La reunión duró una hora y media antes de que llegaran a un consenso.

—Me alegra que hayamos llegado a un acuerdo —dijo Lucian mientras estrechaba la mano de Luke.

—A mí también. ¿Qué tal si vamos a tomar unas copas después de esto?

—Ojalá pudiera. Tengo algo que debo hacer hoy pero tomaré esas copas contigo. Limpiaré mi agenda y me aseguraré de que lo hagamos —prometió Lucian.

—Esperaré tu llamada.

—Me retiro —dijo Lucian y se despidió de su colega y se fue.

Ahora estaba en el coche cuando Victor le dijo dónde estaba Aurora.

—¿Dijiste que ella está dónde?

—En el club Falcon.

No podía creer a esta chica. Tenía el descaro de ir a un club tan temprano en el día y pensar que su hija no dejaba de hablar de ella, lo volvía loco.

—Vamos allí. Me encantaría intercambiar unas palabras con ella —dijo.

—Sí, señor.

Lucian aflojó su corbata y respiró hondo. Necesitaba mantenerse calmado e investigar más. Ser brusco con ella solo la alejaría.

Durante los últimos meses, desde que llegó a Mereen, había estado ocupada buscando y finalmente encontró algunas pistas sobre su misterio. Como todas las piezas estaban encajando, decidió tomarse un descanso y divertirse yendo a un club. Revisó su desordenado armario y encontró un buen atuendo.

Unos shorts azules y un bonito top negro. Después de vestirse, encontró un taxi y fue a uno de los clubes más famosos de la ciudad; Falcon. Planeaba emborracharse y encontrar un chico con quien regresar a casa y acostarse.

Se estaba divirtiendo bailando con la música alta, atrayendo la atención de un chico guapo. Sabía que era suyo y era solo cuestión de tiempo antes de que él hiciera un movimiento. Dejó la pista de baile y se dirigió a uno de los taburetes. Pidió una margarita y antes de poder beberla, el chico guapo estaba a su lado.

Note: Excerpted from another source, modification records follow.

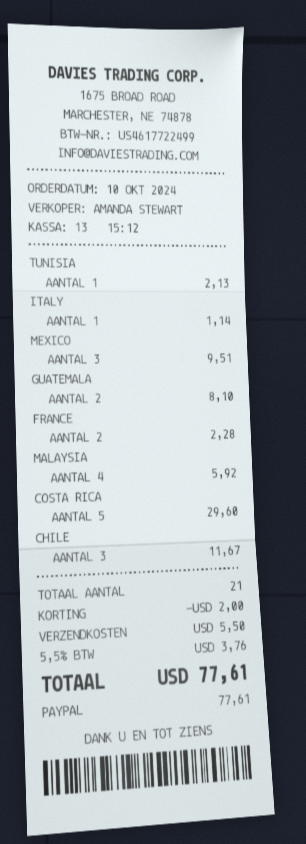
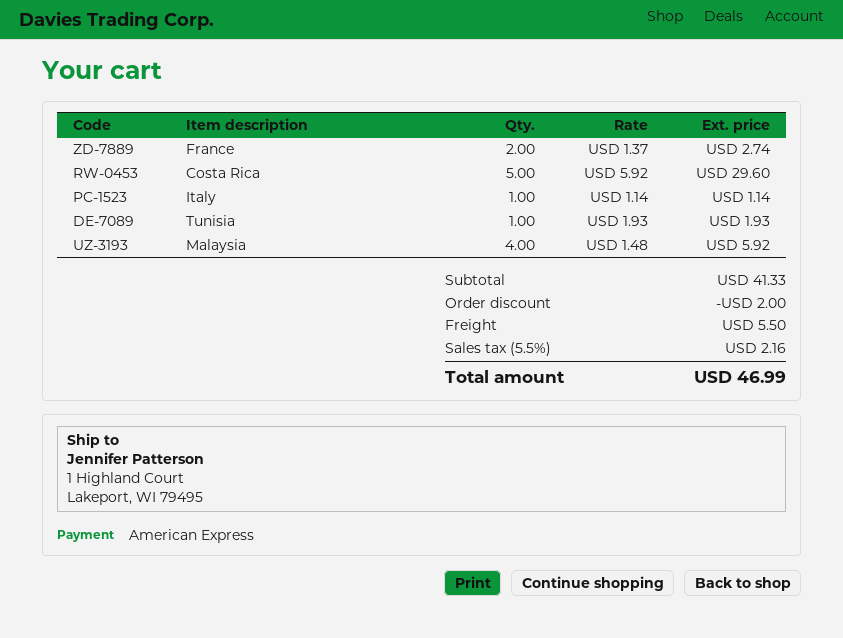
payment method: PayPal -> American Express
TUNISIA: 1 for 2.13 -> 1 for 1.93
MEXICO: 3 for 9.51 -> none
GUATEMALA: 2 for 8.10 -> none
FRANCE: 2 for 2.28 -> 2 for 2.74
CHILE: 3 for 11.67 -> none
tax: 5.5% = 3.76 -> 5.5% = 2.16
total: 77.61 -> 46.99

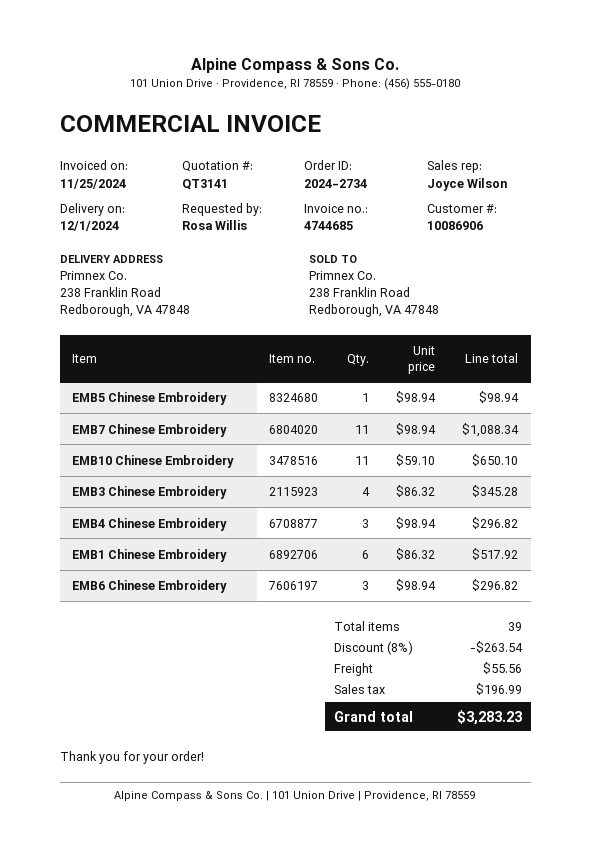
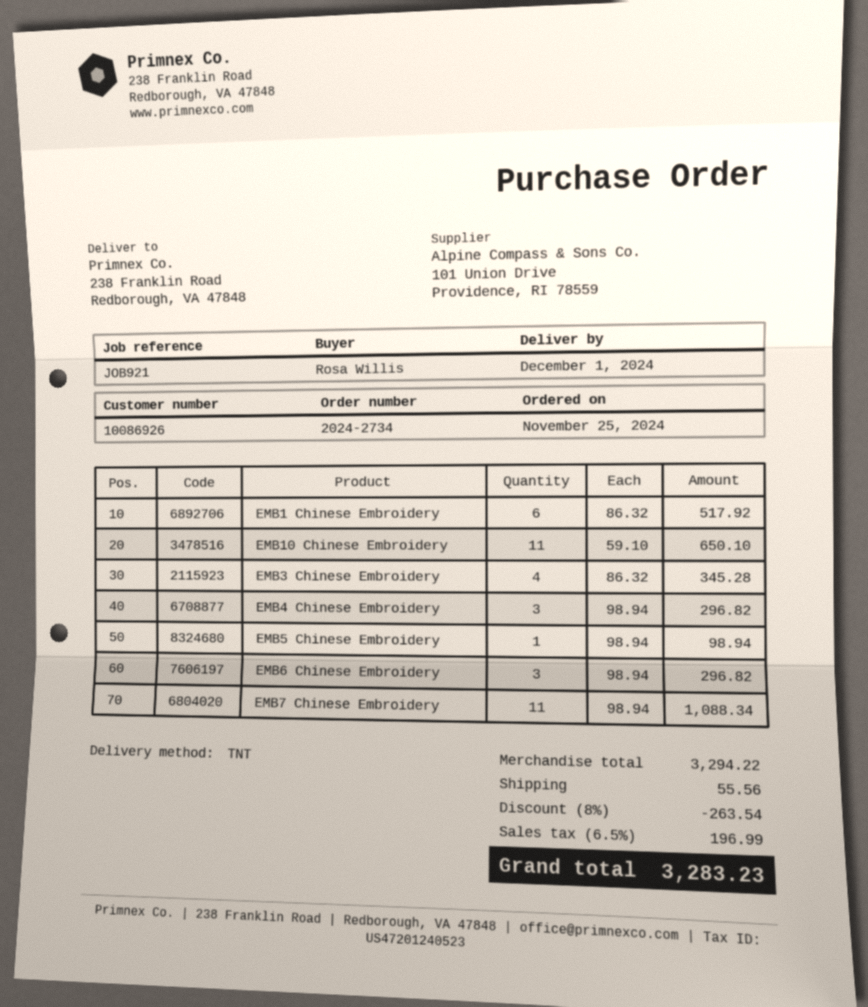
customer number: 10086906 -> 10086926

—Hola, hermosa —dijo y ella lo miró con esos ojos que lo decían todo.

—Hola, guapo —respondió en un tono coqueto.

—¿Quieres bailar conmigo? —preguntó.

—Claro, déjame terminar mi bebida primero —dijo y se la bebió de un solo trago.

Tomó su mano y lo siguió de vuelta a la pista de baile. Él estaba detrás de ella, sus manos alrededor de su cintura mientras ella bailaba con la música y seducía a su presa al mismo tiempo.

Podía sentir que lo había ganado y de repente, él la arrastró fuera de la pista de baile y la llevó a un pasillo; no había nadie allí, así que comenzaron a besarse como niños hambrientos.

Todo iba perfectamente y estaba a punto de pedirle que regresara a casa con ella, cuando lo vio mirándola como si estuviera viendo a su propia hija. Detuvo el beso y se disculpó con el chico que se fue muy enojado y decepcionado.

Sacó un cigarrillo y comenzó a fumar allí mismo para calmar su enojo. Terminaría haciendo que él se quedara en el hospital por un par de semanas.

—Estoy empezando a preguntarme si me estás acosando —dijo mirándolo con furia.

—Solo estaba encontrándome con alguien aquí y estoy bastante sorprendido de verte mostrando tal conducta en público —la atacó y ella se rió.

—¿Qué te importa, viejo? No eres mi padre y aunque lo fueras, no es asunto tuyo. Ya que estás aquí por algún asunto oficial, ponte a ello. Tengo lugares a los que necesito ir —dijo frustrada y comenzó a salir del club.